By Julius Melnitzer | February 24, 2021
Bankruptcy trustee can’t initiate FLA equalization claims
The Ontario Court of Appeal has ruled that a trustee in bankruptcy cannot initiate a claim for recovery of a Family Law Act equalization entitlement. The court focused on the exclusion of property that is “personal as between the parties” from the broad definition of “property” in the Bankruptcy and Insolvency Act.
RELATED STORY: Amicus Curiae in private family law cases
Garth Drabinsky’s wife can’t keep $2.625 million home
Former entertainment mogul Garth Drabinsky won’t get away with transferring his multi-million dollar Toronto home to his wife for $2. The Ontario Court of Appeal has upheld Justice Ed Morgan’s 2017 decision voiding the transaction as a fraudulent conveyance. The appellate bench merely adopted Morgan’s reasons.
Philip Anisman, a Toronto-based securities lawyer now practising at COE ADR Mediation, brought the action, in which he represented himself. At the time of the transfer, Drabinsky had substantial debts. They included a $61,000 judgment for Anisman’s fees for representing Drabinsky before the Ontario Securities Commission.
Codina stays in jail
Angela Codina has failed in her bid to re-open her conviction and sentence appeals. The high-profile former immigration lawyer received a seven-year sentence in 2018 following her conviction on fraud charges of overbilling Legal Aid.
In separate judgments in 2020, the Court of Appeal dismissed her original appeals. But instead of applying for leave to appeal to the Supreme Court of Canada, she asked the Court of Appeal to re-open her appeals. The panel would have none of it, summarily disposing of her submissions as either repetitive of her earlier arguments, or irrelevant.
Mediation reports facilitate class action settlement approval
The British Columbia Supreme Court’s recent decision in Denluck v. The Board of Trustees for the Boilermakers’ Lodge 359 Pension Plan demonstrates the important role a mediator can play in facilitating a court’s approval of a class action.

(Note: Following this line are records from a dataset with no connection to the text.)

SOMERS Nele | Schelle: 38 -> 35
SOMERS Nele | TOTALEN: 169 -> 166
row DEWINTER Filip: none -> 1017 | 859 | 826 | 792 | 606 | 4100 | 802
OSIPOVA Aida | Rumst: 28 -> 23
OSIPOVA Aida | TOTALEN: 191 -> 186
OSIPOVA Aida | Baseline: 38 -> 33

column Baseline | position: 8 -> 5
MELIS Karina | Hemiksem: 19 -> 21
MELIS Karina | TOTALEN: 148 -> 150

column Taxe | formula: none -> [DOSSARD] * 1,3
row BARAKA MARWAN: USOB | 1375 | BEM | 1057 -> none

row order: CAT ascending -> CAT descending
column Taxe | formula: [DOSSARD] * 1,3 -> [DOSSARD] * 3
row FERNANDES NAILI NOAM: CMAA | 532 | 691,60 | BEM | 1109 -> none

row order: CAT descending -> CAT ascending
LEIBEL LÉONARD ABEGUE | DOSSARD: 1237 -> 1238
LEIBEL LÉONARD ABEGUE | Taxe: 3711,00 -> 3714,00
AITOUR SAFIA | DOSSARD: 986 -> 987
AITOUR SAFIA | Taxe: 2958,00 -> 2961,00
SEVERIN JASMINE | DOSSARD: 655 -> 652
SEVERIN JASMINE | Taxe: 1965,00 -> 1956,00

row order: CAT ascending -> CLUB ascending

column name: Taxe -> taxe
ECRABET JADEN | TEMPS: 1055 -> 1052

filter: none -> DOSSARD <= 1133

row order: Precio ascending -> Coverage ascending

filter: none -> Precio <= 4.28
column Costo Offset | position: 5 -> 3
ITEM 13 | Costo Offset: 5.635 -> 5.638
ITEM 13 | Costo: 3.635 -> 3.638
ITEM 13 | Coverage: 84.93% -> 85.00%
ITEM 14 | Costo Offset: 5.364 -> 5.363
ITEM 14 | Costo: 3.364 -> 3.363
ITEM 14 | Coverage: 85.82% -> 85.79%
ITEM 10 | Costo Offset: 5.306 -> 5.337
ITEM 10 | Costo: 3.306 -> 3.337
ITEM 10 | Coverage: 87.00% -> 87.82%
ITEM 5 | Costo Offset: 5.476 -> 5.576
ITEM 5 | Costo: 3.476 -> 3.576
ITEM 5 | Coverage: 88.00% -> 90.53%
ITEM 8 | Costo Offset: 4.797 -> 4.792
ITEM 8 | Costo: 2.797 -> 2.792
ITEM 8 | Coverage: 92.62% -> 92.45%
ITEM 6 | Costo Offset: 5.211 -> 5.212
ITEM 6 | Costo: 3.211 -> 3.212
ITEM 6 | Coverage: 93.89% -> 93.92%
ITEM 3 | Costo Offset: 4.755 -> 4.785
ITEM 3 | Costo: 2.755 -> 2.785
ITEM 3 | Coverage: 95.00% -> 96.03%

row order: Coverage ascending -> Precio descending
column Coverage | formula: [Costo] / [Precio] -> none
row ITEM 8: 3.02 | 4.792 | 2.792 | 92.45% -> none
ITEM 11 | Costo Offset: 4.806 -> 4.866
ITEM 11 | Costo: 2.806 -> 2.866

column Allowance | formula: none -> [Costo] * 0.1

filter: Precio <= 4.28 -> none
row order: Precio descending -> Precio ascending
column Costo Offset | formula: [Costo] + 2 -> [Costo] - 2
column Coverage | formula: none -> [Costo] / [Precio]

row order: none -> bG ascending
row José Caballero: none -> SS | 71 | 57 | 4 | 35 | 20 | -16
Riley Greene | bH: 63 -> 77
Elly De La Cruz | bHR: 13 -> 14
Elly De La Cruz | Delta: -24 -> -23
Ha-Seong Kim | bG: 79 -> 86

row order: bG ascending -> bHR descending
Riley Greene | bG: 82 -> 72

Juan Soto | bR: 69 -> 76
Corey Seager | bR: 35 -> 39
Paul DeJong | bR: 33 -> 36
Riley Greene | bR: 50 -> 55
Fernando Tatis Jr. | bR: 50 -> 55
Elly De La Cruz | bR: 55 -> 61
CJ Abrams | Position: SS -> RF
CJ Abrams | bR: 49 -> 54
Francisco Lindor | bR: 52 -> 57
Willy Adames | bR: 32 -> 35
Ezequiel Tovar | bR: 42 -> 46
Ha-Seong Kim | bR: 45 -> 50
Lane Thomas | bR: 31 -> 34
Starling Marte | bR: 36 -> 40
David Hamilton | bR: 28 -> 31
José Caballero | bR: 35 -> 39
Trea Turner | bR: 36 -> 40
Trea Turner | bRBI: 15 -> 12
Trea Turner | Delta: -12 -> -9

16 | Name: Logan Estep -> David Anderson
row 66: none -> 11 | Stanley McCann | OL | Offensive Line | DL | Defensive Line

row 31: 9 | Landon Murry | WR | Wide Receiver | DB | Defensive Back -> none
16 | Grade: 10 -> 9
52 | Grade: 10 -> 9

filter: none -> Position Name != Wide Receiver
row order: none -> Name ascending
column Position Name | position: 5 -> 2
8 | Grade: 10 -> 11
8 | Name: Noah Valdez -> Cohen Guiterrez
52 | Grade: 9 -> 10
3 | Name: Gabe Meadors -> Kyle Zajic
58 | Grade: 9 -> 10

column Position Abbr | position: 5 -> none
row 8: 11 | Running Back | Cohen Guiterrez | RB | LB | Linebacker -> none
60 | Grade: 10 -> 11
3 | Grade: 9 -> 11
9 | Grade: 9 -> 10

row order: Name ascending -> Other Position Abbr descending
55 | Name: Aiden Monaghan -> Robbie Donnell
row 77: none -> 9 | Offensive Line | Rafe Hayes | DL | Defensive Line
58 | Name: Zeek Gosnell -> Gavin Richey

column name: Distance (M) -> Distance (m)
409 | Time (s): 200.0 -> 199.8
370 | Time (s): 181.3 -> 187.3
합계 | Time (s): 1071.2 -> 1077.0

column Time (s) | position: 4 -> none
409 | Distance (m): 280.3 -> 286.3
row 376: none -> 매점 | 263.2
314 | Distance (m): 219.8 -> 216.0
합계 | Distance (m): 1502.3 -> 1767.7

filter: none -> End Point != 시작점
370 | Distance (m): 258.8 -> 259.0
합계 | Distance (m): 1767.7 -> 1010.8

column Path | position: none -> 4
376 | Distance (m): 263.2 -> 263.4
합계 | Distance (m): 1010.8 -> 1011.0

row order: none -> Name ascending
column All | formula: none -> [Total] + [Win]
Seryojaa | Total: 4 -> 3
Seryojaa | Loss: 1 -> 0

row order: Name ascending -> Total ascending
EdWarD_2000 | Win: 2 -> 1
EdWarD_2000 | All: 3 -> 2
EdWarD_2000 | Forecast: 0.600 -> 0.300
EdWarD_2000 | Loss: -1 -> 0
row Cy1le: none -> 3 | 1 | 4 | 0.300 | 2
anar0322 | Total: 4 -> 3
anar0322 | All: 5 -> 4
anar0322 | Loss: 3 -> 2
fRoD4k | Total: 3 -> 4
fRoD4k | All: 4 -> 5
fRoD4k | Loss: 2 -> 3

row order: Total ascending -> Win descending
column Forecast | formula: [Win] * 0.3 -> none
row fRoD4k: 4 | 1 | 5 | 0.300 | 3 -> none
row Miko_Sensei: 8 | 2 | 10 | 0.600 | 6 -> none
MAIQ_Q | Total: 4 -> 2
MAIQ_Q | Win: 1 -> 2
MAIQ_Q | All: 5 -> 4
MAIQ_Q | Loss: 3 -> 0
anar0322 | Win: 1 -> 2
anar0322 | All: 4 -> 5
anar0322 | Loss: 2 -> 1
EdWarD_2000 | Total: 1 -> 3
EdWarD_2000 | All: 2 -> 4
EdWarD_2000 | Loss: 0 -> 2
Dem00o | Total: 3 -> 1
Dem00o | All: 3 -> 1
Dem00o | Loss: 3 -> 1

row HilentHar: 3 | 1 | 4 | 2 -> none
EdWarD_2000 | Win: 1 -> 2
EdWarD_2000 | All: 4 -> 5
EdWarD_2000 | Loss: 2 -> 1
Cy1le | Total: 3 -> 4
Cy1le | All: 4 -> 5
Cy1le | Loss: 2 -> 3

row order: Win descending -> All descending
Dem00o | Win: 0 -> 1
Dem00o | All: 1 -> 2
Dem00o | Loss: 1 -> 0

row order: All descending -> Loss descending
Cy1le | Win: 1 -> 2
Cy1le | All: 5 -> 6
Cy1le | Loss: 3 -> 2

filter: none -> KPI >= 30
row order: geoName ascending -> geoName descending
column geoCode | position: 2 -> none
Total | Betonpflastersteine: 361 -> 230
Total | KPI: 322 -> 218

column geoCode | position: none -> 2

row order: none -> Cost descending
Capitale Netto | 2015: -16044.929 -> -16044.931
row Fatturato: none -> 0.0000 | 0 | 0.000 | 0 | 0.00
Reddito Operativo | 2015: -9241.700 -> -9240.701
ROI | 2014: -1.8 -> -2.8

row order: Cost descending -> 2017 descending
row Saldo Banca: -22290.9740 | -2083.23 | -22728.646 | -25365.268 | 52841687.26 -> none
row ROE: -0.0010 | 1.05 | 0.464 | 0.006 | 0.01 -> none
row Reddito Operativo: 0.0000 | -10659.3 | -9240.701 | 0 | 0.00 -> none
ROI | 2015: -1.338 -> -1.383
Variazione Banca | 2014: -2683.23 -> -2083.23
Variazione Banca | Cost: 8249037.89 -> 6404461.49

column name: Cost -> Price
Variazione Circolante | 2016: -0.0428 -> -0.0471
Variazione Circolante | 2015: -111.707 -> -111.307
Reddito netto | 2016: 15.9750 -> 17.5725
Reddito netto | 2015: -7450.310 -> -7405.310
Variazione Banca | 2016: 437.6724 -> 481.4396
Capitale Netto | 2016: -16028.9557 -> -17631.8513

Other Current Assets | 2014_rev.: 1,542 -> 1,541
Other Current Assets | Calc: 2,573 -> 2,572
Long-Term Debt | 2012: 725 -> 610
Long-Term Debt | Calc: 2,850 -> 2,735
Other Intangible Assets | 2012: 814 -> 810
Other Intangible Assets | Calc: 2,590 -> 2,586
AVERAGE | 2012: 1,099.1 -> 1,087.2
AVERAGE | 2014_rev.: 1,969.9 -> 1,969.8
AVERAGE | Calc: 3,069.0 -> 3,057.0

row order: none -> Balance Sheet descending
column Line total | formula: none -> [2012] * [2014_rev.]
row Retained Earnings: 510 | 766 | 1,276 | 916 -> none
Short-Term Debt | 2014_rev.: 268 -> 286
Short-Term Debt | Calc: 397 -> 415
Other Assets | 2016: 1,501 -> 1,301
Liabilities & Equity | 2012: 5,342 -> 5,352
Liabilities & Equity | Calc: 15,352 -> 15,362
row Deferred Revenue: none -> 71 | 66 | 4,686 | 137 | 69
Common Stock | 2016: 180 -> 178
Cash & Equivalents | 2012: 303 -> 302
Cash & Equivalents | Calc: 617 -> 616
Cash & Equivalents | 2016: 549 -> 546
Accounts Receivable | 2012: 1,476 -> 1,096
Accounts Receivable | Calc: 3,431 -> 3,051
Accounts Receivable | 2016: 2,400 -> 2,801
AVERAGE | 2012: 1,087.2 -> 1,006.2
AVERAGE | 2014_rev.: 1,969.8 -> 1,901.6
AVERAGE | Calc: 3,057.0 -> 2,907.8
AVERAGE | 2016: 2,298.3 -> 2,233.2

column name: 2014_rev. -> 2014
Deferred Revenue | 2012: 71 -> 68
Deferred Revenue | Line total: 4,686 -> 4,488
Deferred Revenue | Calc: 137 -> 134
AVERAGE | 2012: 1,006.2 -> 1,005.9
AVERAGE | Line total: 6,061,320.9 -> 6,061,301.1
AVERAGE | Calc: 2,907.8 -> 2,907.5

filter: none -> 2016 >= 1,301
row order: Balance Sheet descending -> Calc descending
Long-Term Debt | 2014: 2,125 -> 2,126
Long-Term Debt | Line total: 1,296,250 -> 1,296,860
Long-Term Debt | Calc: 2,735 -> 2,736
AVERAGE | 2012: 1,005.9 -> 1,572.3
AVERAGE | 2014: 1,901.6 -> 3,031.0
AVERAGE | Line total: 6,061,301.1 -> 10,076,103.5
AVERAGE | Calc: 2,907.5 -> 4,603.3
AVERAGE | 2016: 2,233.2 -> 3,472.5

In this case, Ari Kaplan, an expert in pension and benefits law, mediated the settlement between the parties. Justice Andrew Mayer effectively used Kaplan’s report as part of the test for approving the settlement, both in establishing a lack of collusion and in assessing the cost-benefits aspect of the agreement. Particularly notable is Mayer’s adoption of Kaplan’s statement that the parties “ought to have a wide latitude to construing the boundaries of their zone of reasonableness in reaching a Settlement Amount.”